### Requirement
Pick each line that has "style" out of the records.

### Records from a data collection
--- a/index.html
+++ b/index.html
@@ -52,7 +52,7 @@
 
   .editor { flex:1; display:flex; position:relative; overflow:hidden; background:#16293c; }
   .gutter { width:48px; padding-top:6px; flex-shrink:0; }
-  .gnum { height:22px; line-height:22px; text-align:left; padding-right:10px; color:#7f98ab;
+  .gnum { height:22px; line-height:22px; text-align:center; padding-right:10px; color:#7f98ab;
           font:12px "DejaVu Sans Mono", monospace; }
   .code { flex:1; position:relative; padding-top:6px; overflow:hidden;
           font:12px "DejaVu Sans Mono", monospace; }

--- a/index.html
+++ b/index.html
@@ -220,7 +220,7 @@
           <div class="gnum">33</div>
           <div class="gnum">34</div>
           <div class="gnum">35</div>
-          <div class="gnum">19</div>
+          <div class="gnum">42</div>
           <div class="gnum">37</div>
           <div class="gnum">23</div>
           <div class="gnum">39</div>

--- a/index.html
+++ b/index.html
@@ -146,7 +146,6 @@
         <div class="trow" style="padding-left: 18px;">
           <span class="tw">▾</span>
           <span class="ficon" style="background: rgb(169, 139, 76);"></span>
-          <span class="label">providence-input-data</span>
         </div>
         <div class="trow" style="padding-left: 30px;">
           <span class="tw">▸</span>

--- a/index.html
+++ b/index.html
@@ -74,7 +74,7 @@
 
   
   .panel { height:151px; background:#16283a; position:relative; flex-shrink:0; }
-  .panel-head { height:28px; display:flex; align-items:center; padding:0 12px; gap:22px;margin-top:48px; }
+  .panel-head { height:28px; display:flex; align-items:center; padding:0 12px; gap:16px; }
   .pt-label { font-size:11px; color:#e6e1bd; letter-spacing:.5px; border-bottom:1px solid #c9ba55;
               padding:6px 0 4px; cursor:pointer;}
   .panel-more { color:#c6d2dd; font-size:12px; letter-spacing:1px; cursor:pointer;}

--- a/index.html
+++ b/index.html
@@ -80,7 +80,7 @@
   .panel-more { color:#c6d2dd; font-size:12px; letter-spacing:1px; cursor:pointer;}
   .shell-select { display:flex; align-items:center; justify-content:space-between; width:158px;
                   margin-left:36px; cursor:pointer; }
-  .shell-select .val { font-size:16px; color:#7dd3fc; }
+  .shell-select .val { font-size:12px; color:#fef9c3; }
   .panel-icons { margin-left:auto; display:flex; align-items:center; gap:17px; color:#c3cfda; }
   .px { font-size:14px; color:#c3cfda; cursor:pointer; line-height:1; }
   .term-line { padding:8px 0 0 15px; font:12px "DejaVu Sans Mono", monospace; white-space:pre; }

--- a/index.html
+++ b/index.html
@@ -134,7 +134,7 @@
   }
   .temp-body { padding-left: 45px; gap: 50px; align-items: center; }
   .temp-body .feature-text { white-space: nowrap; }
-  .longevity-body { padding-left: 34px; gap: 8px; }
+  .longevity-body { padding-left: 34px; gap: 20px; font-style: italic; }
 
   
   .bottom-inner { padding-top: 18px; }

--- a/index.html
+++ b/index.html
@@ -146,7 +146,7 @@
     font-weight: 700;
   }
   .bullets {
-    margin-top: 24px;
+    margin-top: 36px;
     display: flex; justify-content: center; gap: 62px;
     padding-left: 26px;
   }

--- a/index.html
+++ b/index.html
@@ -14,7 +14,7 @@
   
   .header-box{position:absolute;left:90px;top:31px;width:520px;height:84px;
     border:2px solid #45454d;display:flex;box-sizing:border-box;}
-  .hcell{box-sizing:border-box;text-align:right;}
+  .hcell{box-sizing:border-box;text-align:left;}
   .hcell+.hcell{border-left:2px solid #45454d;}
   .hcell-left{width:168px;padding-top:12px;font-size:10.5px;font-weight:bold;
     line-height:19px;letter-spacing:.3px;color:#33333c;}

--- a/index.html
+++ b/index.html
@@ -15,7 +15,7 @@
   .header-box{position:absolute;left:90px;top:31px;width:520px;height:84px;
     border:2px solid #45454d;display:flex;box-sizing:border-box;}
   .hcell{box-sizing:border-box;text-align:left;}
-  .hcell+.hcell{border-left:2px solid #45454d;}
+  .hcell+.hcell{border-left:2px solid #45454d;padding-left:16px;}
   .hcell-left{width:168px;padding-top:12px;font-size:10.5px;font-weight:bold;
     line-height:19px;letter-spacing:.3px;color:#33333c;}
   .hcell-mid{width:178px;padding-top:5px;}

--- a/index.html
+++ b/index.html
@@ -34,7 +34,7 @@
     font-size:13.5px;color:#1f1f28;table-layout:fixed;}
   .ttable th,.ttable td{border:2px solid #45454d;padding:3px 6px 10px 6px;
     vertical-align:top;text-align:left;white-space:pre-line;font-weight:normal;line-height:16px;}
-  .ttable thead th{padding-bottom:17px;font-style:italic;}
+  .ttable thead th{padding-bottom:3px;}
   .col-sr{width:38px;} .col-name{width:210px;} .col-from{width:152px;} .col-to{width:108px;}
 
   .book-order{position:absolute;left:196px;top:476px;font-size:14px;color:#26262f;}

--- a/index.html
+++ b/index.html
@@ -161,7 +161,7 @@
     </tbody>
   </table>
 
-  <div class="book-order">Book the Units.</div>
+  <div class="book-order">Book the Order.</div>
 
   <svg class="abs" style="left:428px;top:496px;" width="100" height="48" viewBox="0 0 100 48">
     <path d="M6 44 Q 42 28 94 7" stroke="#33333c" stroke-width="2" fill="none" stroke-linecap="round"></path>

### Your response
         <div class="trow" style="padding-left: 18px;">
           <span class="ficon" style="background: rgb(169, 139, 76);"></span>
         <div class="trow" style="padding-left: 30px;">
+  .longevity-body { padding-left: 34px; gap: 20px; font-style: italic; }
-  .ttable thead th{padding-bottom:17px;font-style:italic;}
   <svg class="abs" style="left:428px;top:496px;" width="100" height="48" viewBox="0 0 100 48">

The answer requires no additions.